Das heutige Gebäude, das wir bei unserem Besuch bewundern durften, ist ein detailgetreuer, wunderschöner Nachbau des zweiten Leuchtturms aus dem Jahr 1914. Er wurde Mitte der 1990er-Jahre von der Gemeinde initiiert, um das maritime Erbe lebendig zu halten. Heute beherbergt das Gebäude ein liebevoll gestaltetes Interpretive Centre & Museum sowie einen kleinen Souvenirladen. Man kann sogar die schmale Treppe bis hinauf in den Turm steigen. Von dort oben hat man einen fantastischen Rundumblick auf das Minas Basin und kann perfekt beobachten, wie sich die rote Färbung des küstennahen Wassers durch den aufgewirbelten Sand vom tiefen Blau des offenen Meeres abhebt. Dort oben unter dem verglasten Ausguck wird es aber bei Sonnenschein sehr heiß, die Fenster können nicht geöffnet werden!
An diesem geschichtsträchtigen Ort wurde offiziell der weltweit höchste Tidenhub von unglaublichen 16,5 Metern gemessen! Bei Ebbe verwandelte sich die Küste hier in eine rote Mondlandschaft. Wir ließen es uns nicht nehmen, die Treppen hinabzusteigen, um etwas auf dem nackten Meeresboden zu wandern, vorbei an kleinen Gezeitentümpeln und den markanten, vom Wasser unterspülten Felsinseln.

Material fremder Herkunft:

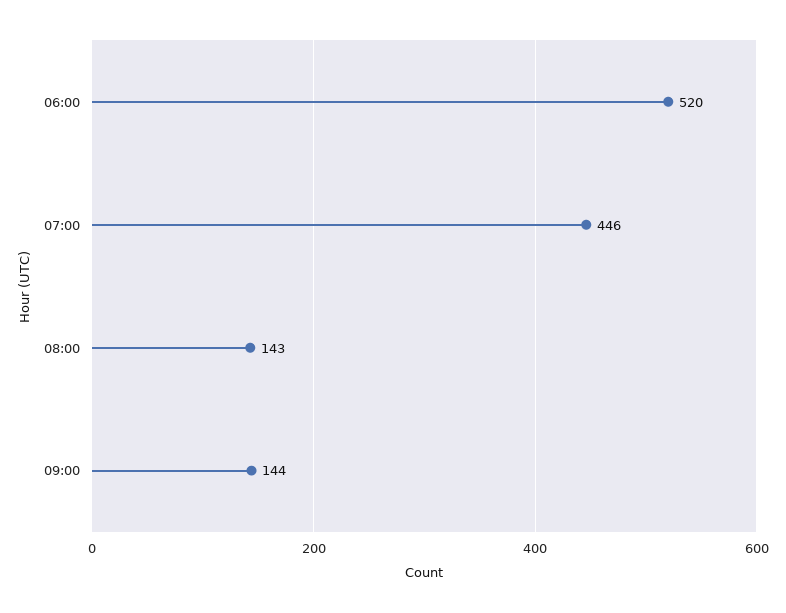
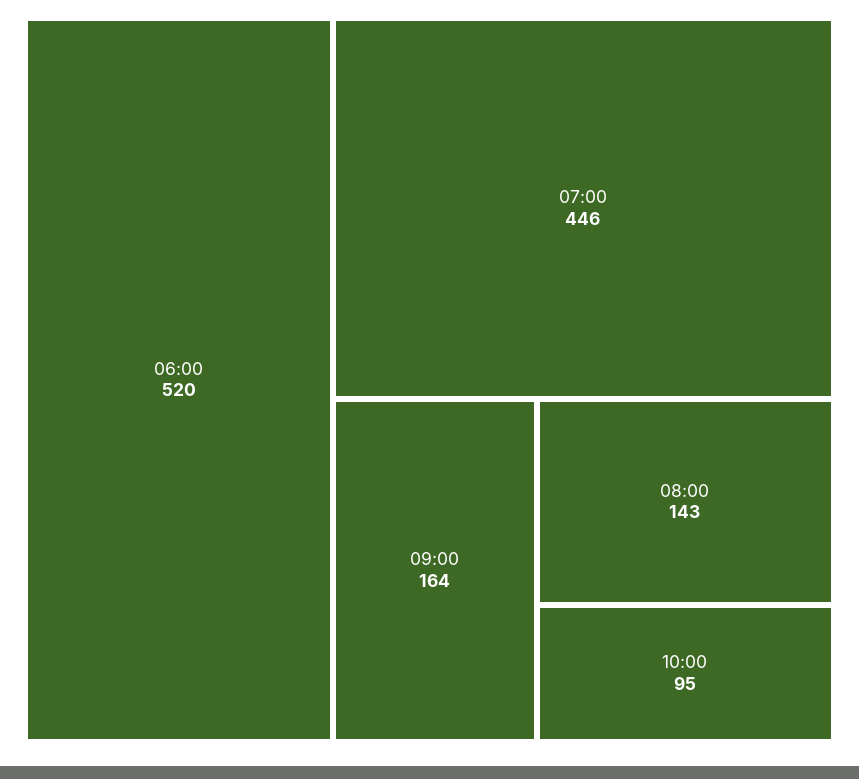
09:00: 144 -> 164
10:00: none -> 95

Leider hatten diese Idee auch viele andere, im Gegensatz zu den anderen Orten, wo wir bisher bei Ebbe waren, wurde es hier schnell richtig voll. So machten wir uns nach einem kurzen Spaziergang wieder auf den Weg zurück zum Camper.
Auf unserem weiteren Weg entlang der malerischen Küstenstraße legten wir einen kurzen Stopp am historischen Walton Harbour Lighthouse ein. Die Zufahrt in einer scharfen Kurve hätten wir fast verpasst und mussten noch einmal wenden, doch das hat sich gelohnt.
Dieser im Jahr 1873 erbaute, quadratische weiße Holzleuchtturm ist das letzte verbliebene Original seiner Art im Hants County. Er thront idyllisch auf einer Klippe über der Flussmündung des Walton River und bietet von den gepflegten Klippenpfaden mit vielen Blumen und Sitzgelegenheiten aus noch einmal einen grandiosen Abschiedsblick über das weite Minas Basin.
Der Turm wird von einer lokalen Initiative ehrenamtlich betrieben und hat einen kleinen, feinen Souvenirladen sowie sehr saubere Toiletten. Die Leute hier sind super nett und man kann hier einige nette Glasarbeiten kaufen und bei der Sommerhitze vor allem auch kühle Getränke zu fairen Preisen.
Kaum zu glauben, wenn man heute bei Walton auf den ruhigen Fluss blickt, dass im späten 19. Jahrhundert von hier aus Millionen Tonnen Gips in die ganze Welt verschifft wurden. Der Leuchtturm war damals überlebenswichtig, da die Schiffe bei Flut einlaufen und bei Ebbe komplett im Schlamm aufbocken mussten.
Nach diesem letzten Fotostopp verließen wir die Küste und fuhren ein Stück ins Landesinnere zu unserem heutigen Tagesziel: dem Smileys Provincial Park bei Brooklyn.